# Problem to solve
Every line in the data below that holds "Λάμπα" should be found and copied.

# Entries supplied
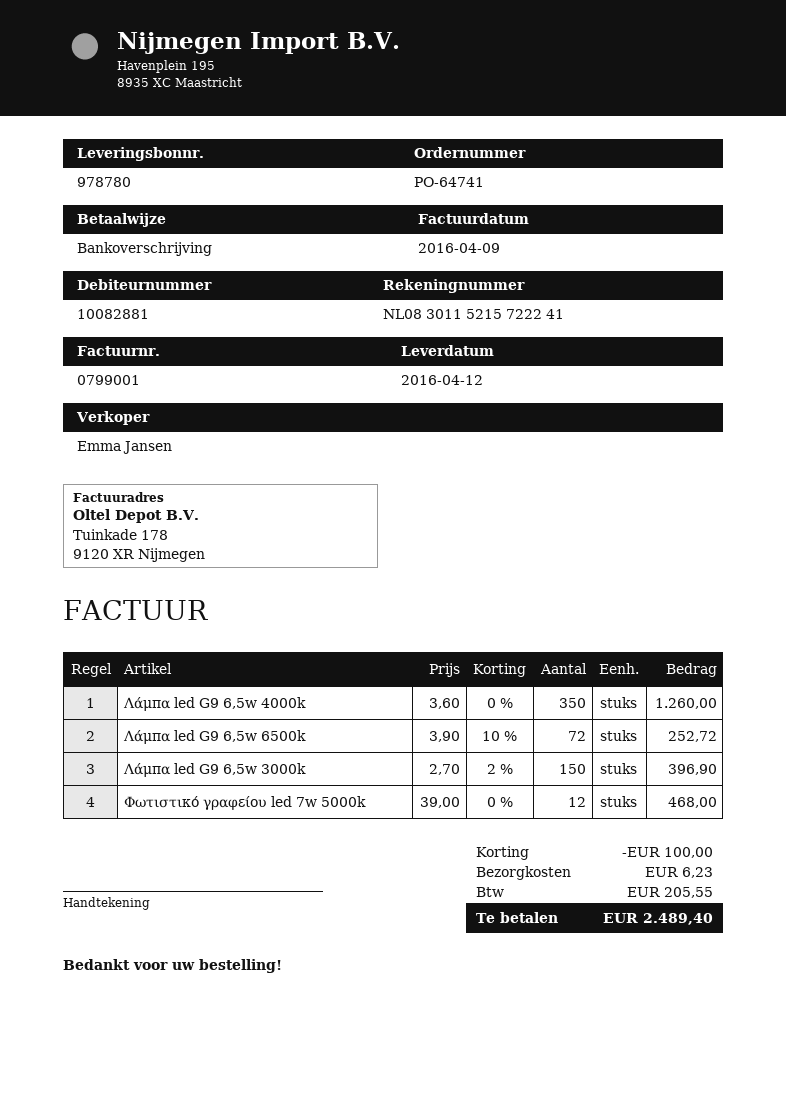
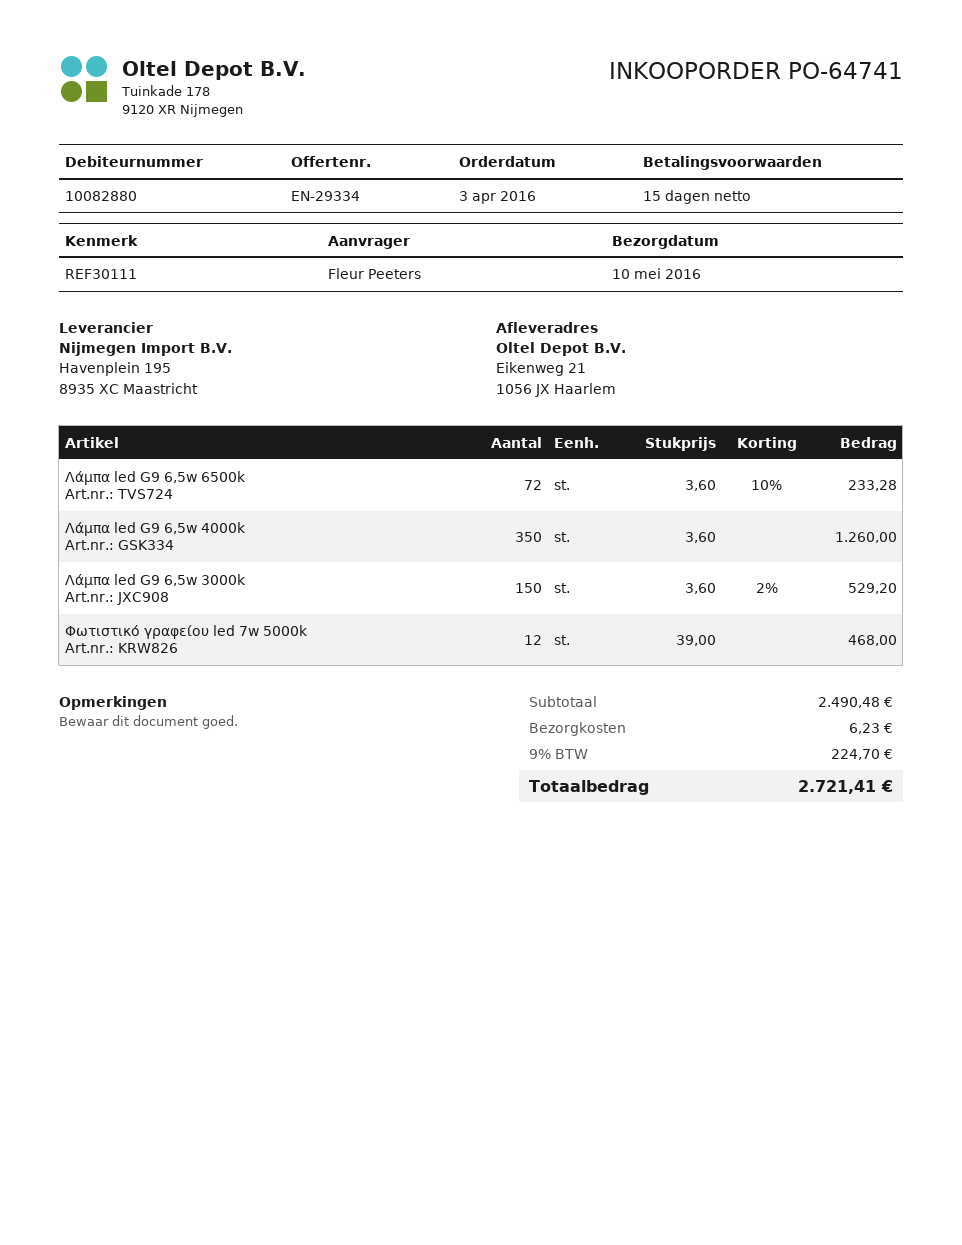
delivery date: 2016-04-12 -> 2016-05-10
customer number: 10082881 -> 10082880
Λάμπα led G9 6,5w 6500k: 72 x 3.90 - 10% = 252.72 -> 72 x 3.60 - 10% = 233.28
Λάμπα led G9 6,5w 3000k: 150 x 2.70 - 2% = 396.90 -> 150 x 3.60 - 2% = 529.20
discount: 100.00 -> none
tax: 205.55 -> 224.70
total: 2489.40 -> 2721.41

# Result for this task
Λάμπα led G9 6,5w 6500k: 72 x 3.90 - 10% = 252.72 -> 72 x 3.60 - 10% = 233.28
Λάμπα led G9 6,5w 3000k: 150 x 2.70 - 2% = 396.90 -> 150 x 3.60 - 2% = 529.20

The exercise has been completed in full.